Function Overloading in C++

Function overloading is a feature of object-oriented programming where two or more functions can have the same name but different parameters. When a function name is overloaded with different jobs it is called Function Overloading. In Function Overloading “Function” name should be the same and the arguments should be different.
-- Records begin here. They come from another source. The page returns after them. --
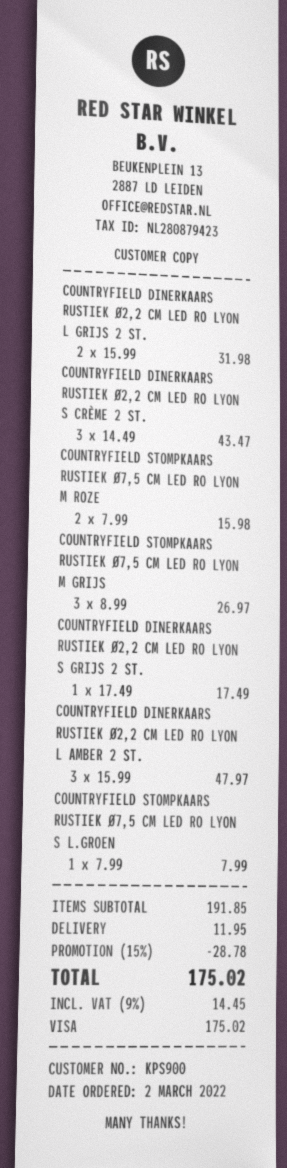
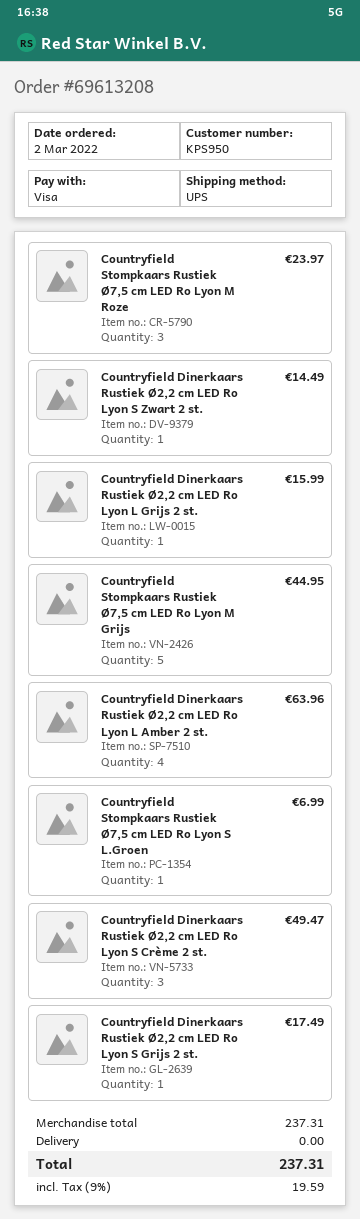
customer number: KPS900 -> KPS950
COUNTRYFIELD DINERKAARS RUSTIEK Ø2,2 CM LED RO LYON L GRIJS 2 ST.: 2 for 31.98 -> 1 for 15.99
COUNTRYFIELD DINERKAARS RUSTIEK Ø2,2 CM LED RO LYON S CRÈME 2 ST.: 3 for 43.47 -> 3 for 49.47
COUNTRYFIELD STOMPKAARS RUSTIEK Ø7,5 CM LED RO LYON M ROZE: 2 for 15.98 -> 3 for 23.97
COUNTRYFIELD STOMPKAARS RUSTIEK Ø7,5 CM LED RO LYON M GRIJS: 3 for 26.97 -> 5 for 44.95
COUNTRYFIELD DINERKAARS RUSTIEK Ø2,2 CM LED RO LYON L AMBER 2 ST.: 3 for 47.97 -> 4 for 63.96
COUNTRYFIELD STOMPKAARS RUSTIEK Ø7,5 CM LED RO LYON S L.GROEN: 1 for 7.99 -> 1 for 6.99
Countryfield Dinerkaars Rustiek Ø2,2 cm LED Ro Lyon S Zwart 2 st.: none -> 1 for 14.49
subtotal: 191.85 -> 237.31
discount: 15% = 28.78 -> none
shipping: 11.95 -> 0.00
tax: 9% = 14.45 -> 9% = 19.59
total: 175.02 -> 237.31

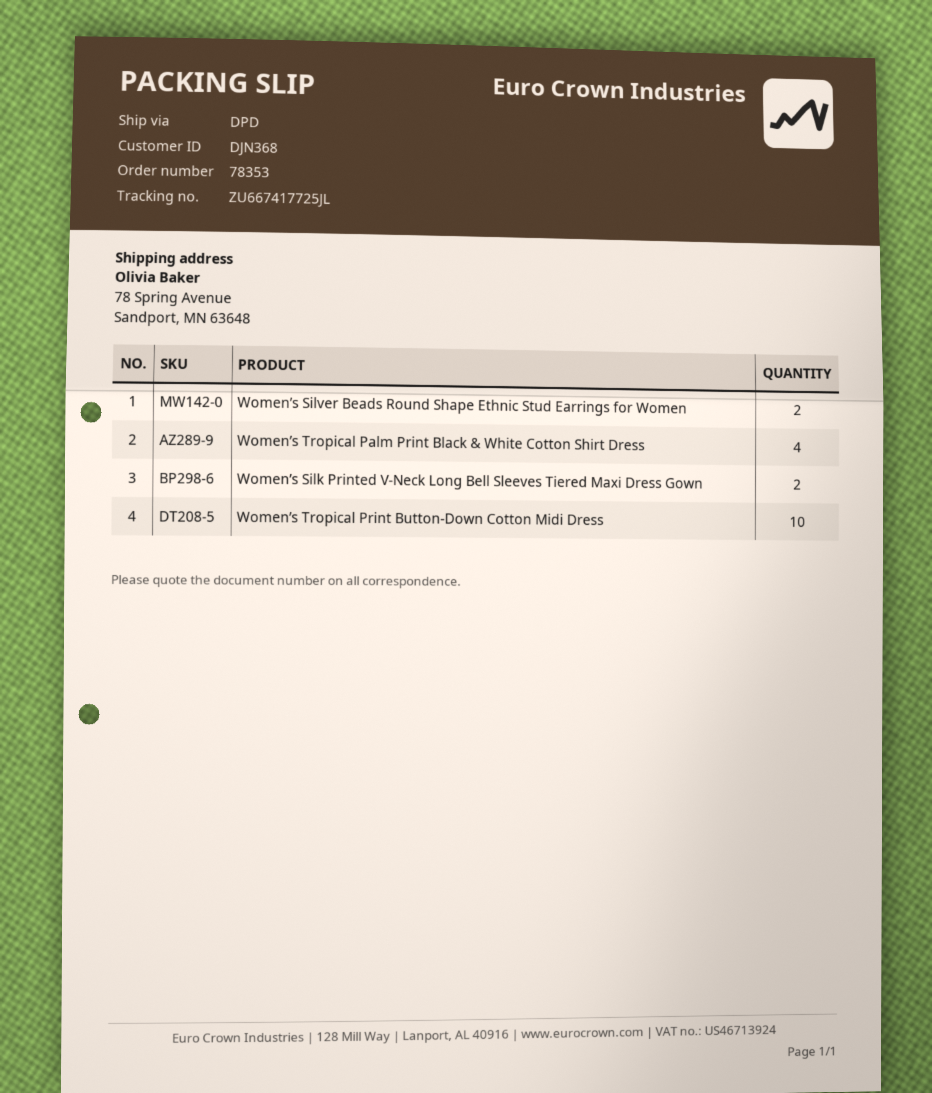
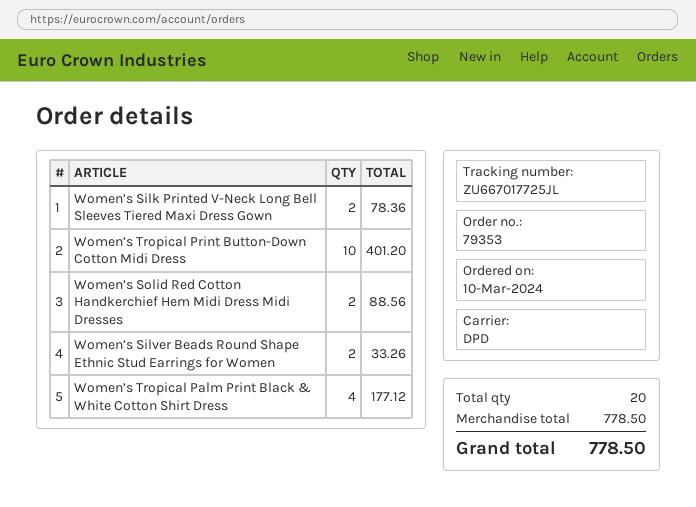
order number: 78353 -> 79353
tracking number: ZU667417725JL -> ZU667017725JL
Women’s Solid Red Cotton Handkerchief Hem Midi Dress Midi Dresses: none -> 2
Function overloading can be considered as an example of a polymorphism feature in C++.

If multiple functions having same name but parameters of the functions should be different is known as Function Overloading.
If we have to perform only one operation and having same name of the functions increases the readability of the program.
Suppose you have to perform addition of the given numbers but there can be any number of arguments, if you write the function such as a(int,int) for two parameters, and b(int,int,int) for three parameters then it may be difficult for you to understand the behavior of the function because its name differs.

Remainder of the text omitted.